Find the line with "total: 2252.77 -> 2213.77" in the entries below, then reproduce it and every line after it down to and including the line with "Cold brew coffee", exactly.
[Start of section]
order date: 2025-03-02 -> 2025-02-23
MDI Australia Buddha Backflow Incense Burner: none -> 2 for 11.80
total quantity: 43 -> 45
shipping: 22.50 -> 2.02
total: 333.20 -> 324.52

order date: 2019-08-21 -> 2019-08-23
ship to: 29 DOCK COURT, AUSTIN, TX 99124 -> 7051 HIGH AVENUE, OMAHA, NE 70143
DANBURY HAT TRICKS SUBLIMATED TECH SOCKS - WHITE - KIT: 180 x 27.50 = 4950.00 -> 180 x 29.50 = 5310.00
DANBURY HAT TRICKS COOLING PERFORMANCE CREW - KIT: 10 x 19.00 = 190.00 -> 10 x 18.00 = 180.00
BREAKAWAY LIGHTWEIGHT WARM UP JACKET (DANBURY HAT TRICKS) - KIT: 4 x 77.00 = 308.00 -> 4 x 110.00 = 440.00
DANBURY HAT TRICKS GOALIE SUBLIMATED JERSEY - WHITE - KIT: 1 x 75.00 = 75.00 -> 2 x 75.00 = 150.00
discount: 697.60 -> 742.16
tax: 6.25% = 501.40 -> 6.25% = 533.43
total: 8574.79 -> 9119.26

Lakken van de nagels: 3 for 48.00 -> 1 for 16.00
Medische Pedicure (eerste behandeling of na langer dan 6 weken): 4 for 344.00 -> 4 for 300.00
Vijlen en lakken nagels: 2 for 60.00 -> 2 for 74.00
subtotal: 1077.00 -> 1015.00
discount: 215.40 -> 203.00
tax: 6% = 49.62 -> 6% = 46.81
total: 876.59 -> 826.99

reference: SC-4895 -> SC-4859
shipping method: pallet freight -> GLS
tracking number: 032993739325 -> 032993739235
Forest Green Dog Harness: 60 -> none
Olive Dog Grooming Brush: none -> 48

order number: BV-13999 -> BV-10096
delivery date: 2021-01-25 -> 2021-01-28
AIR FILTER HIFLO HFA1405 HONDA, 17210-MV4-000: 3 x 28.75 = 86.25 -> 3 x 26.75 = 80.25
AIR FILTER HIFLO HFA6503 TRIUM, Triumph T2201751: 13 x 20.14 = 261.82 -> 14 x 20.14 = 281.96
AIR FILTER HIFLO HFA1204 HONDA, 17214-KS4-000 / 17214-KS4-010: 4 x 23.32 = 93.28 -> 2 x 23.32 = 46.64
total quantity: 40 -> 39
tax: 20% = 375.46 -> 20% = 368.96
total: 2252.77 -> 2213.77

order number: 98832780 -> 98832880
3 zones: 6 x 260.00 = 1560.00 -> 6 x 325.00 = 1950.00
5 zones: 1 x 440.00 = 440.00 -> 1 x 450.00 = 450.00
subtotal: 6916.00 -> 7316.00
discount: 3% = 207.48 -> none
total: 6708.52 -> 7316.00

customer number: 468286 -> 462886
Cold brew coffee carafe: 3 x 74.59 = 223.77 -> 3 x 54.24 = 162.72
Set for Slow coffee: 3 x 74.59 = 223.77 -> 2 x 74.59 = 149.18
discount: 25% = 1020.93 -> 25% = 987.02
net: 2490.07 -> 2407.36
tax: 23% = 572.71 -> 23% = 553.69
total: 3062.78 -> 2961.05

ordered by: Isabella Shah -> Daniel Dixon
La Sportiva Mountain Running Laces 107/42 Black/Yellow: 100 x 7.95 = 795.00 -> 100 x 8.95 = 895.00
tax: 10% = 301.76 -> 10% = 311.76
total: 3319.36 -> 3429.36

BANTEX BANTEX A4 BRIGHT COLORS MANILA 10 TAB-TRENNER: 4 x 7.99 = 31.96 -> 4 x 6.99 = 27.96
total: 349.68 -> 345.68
[End of section]
SOLUTION TO THE EXERCISE →
total: 2252.77 -> 2213.77

order number: 98832780 -> 98832880
3 zones: 6 x 260.00 = 1560.00 -> 6 x 325.00 = 1950.00
5 zones: 1 x 440.00 = 440.00 -> 1 x 450.00 = 450.00
subtotal: 6916.00 -> 7316.00
discount: 3% = 207.48 -> none
total: 6708.52 -> 7316.00

customer number: 468286 -> 462886
Cold brew coffee carafe: 3 x 74.59 = 223.77 -> 3 x 54.24 = 162.72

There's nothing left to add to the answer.